Mr. Guest does not rehearse.

"Rehearsals would dissipate the spontaneous magic you're hoping for," he says. "The camera starts turning and the actors go. There isn't much off-base stuff.

"Occasionally, people forget to mention certain things or fail to get to the end of the scene. Sometimes they need to be reminded to keep a particularly effective line.

"About 90 percent of the time I'm using only one camera. I can talk to the camera man through a little earpiece and give him instructions if I need to." He whispers an example: "Go in on Catherine, go closer."

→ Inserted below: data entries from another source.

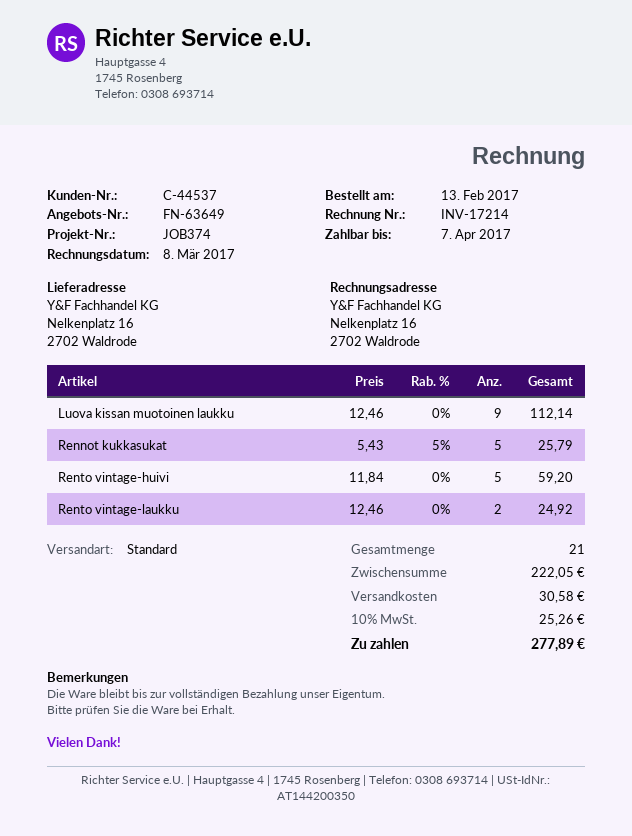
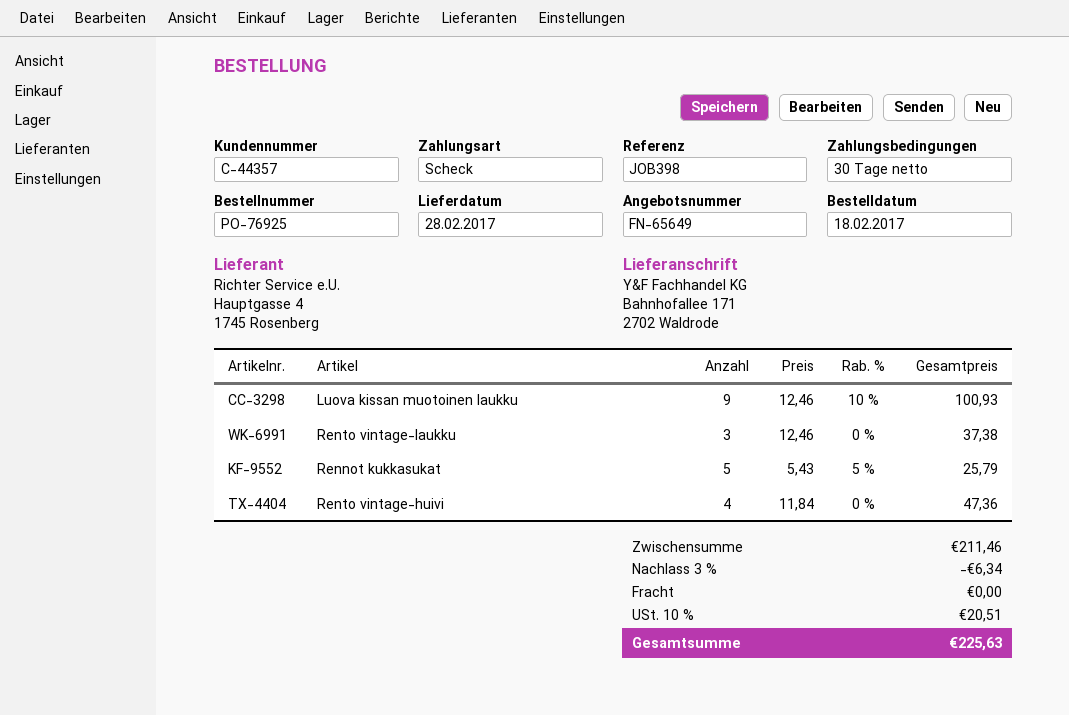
quote number: FN-63649 -> FN-65649
order date: 2017-02-13 -> 2017-02-18
customer number: C-44537 -> C-44357
reference: JOB374 -> JOB398
ship to: Nelkenplatz 16, 2702 Waldrode -> Bahnhofallee 171, 2702 Waldrode
Luova kissan muotoinen laukku: 9 x 12.46 = 112.14 -> 9 x 12.46 - 10% = 100.93
Rento vintage-huivi: 5 x 11.84 = 59.20 -> 4 x 11.84 = 47.36
Rento vintage-laukku: 2 x 12.46 = 24.92 -> 3 x 12.46 = 37.38
subtotal: 222.05 -> 211.46
discount: none -> 3% = 6.34
shipping: 30.58 -> 0.00
tax: 10% = 25.26 -> 10% = 20.51
total: 277.89 -> 225.63

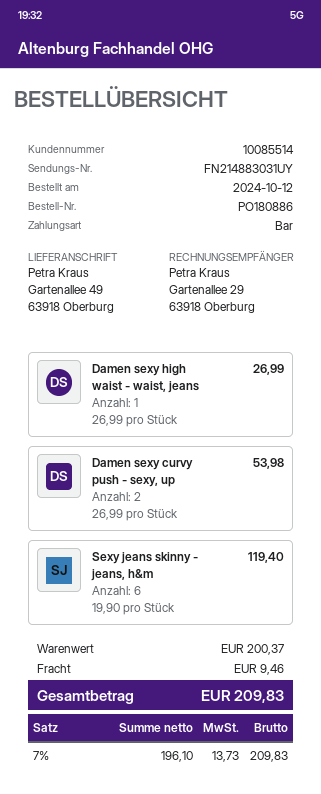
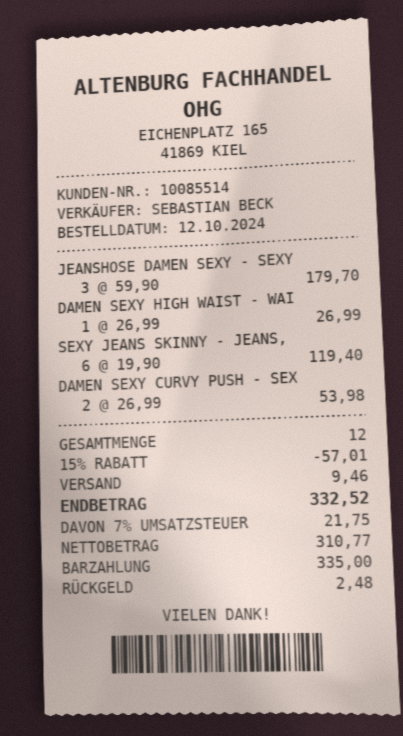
JEANSHOSE DAMEN SEXY - SEXY: none -> 3 x 59.90 = 179.70
discount: none -> 15% = 57.01
net: 196.10 -> 310.77
tax: 7% = 13.73 -> 7% = 21.75
total: 209.83 -> 332.52

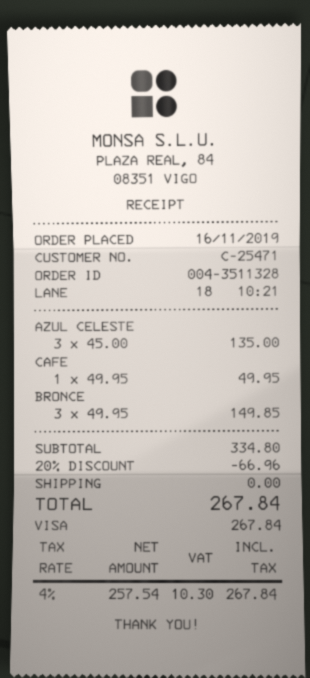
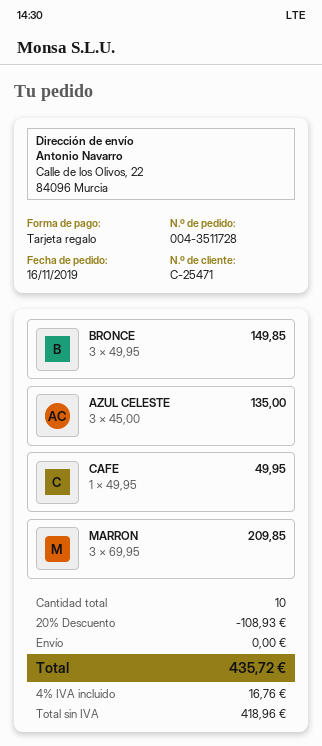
order number: 004-3511328 -> 004-3511728
payment method: Visa -> gift card
MARRON: none -> 3 x 69.95 = 209.85
discount: 20% = 66.96 -> 20% = 108.93
net: 257.54 -> 418.96
tax: 4% = 10.30 -> 4% = 16.76
total: 267.84 -> 435.72

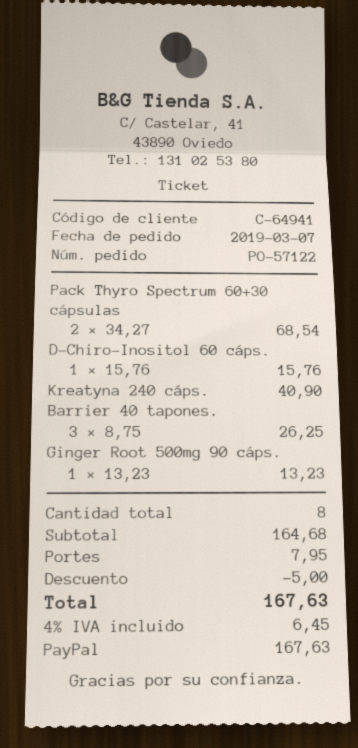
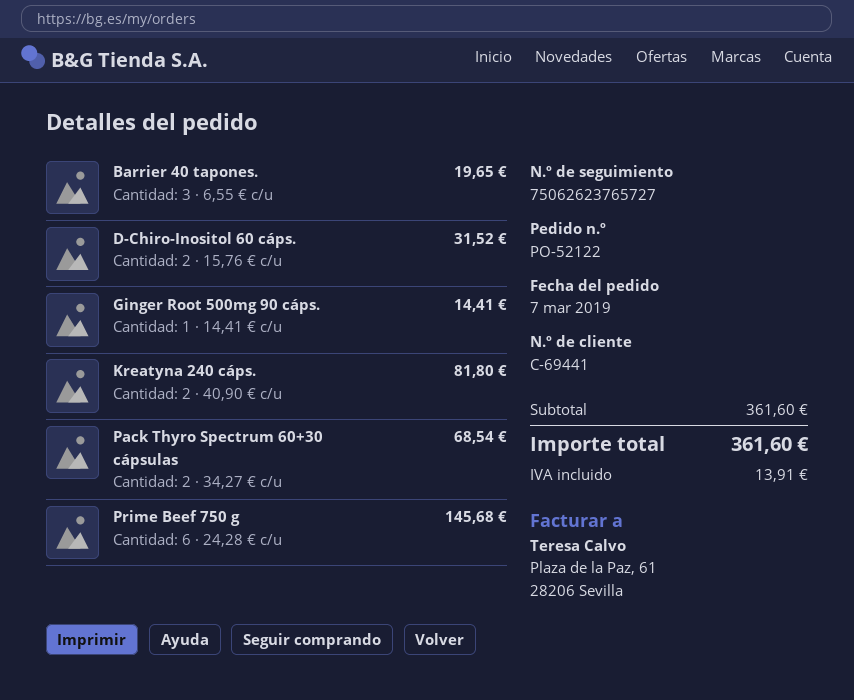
order number: PO-57122 -> PO-52122
customer number: C-64941 -> C-69441
D-Chiro-Inositol 60 cáps.: 1 x 15.76 = 15.76 -> 2 x 15.76 = 31.52
Kreatyna 240 cáps.: 1 x 40.90 = 40.90 -> 2 x 40.90 = 81.80
Barrier 40 tapones.: 3 x 8.75 = 26.25 -> 3 x 6.55 = 19.65
Ginger Root 500mg 90 cáps.: 1 x 13.23 = 13.23 -> 1 x 14.41 = 14.41
Prime Beef 750 g: none -> 6 x 24.28 = 145.68
subtotal: 164.68 -> 361.60
discount: 5.00 -> none
shipping: 7.95 -> none
tax: 6.45 -> 13.91
total: 167.63 -> 361.60

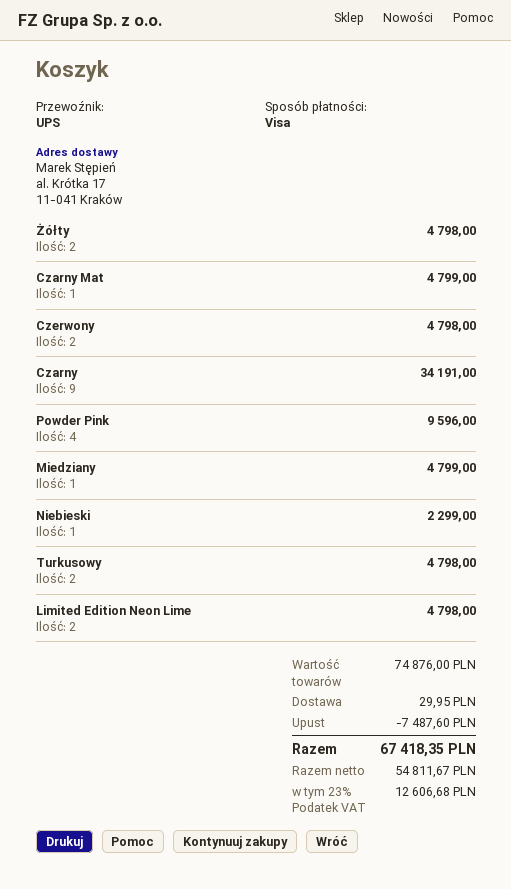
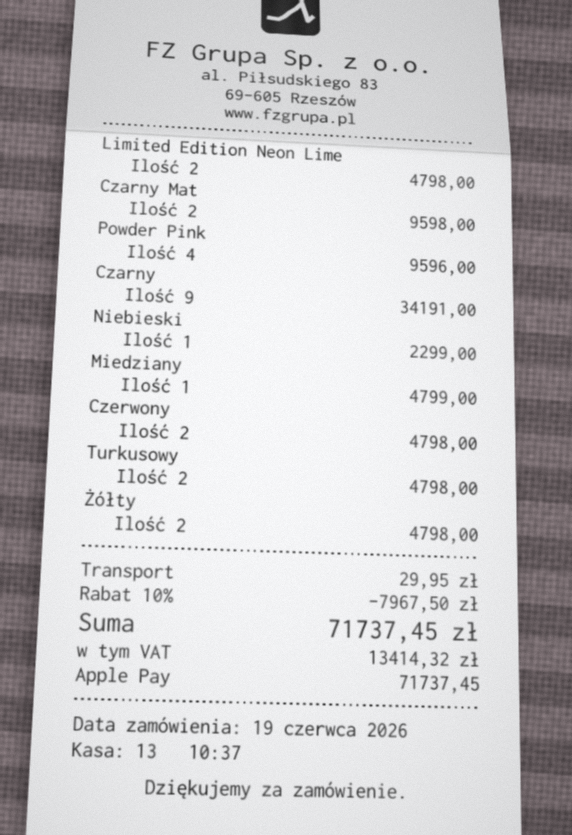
payment method: Visa -> Apple Pay
Czarny Mat: 1 for 4799.00 -> 2 for 9598.00
discount: 7487.60 -> 7967.50
tax: 12606.68 -> 13414.32
total: 67418.35 -> 71737.45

Mr. Guest is married to actress Jamie Lee Curtis. They have two adopted children and have residences in Los Angeles and the Northwest. The latter serves for summer holidays and fishing or skiing retreats in other seasons. A dog park near their L.A. home is what first prompted thoughts of a comedy about dog owners and their pets.

"I became interested, gradually, by overhearing conversations," Mr. Guest recalls. "It was six months or so before I thought this subculture might lend itself to a good movie comedy. I began to notice that some people, usually childless, talked about their pets as if they were children. And there were these funny strains of condescension, almost like religious or ethnic prejudice.

"You pretend the other sort is OK, but down deep, you don't believe it. For example, I interviewed people with different kinds of setters, all very beautiful. But the Irish setter guy had this to say about another owner's pet: 'Lovely dog, but just not very smart.' "

Mr. Guest says, "It's human nature to gravitate to something and get protective or even obsessive about it. I like our dogs and find them interesting, but they wouldn't be allowed in a show. One is a half-Labrador and half-golden retriever. The other is a half-Akita and something else. They're big and sweet.

"We wanted dogs who would be gentle with kids. That's another subject in itself: the motives that attract people to different breeds, rather like they're drawn to different personality types.

"I thought of myself as a big-dog person. I was a little surprised that I felt so friendly toward all the little dogs we worked with on the movie. I could now envision myself as a small-dog owner."

Mr. Guest lived in both London and New York while growing up. He still has many cousins in England and used to visit with some regularity. He'll return next month for the premiere of "Best in Show" but remarks wistfully that the current government has eliminated his motive for earlier November trips.

"I attended Parliament for two years running," he explains, "but I don't get to do that now. They kicked us out of the House of Lords all the hereditary peers. We have titles but no votes. You know the English job description of 'minister without portfolio'? I'm a peer without portfolio."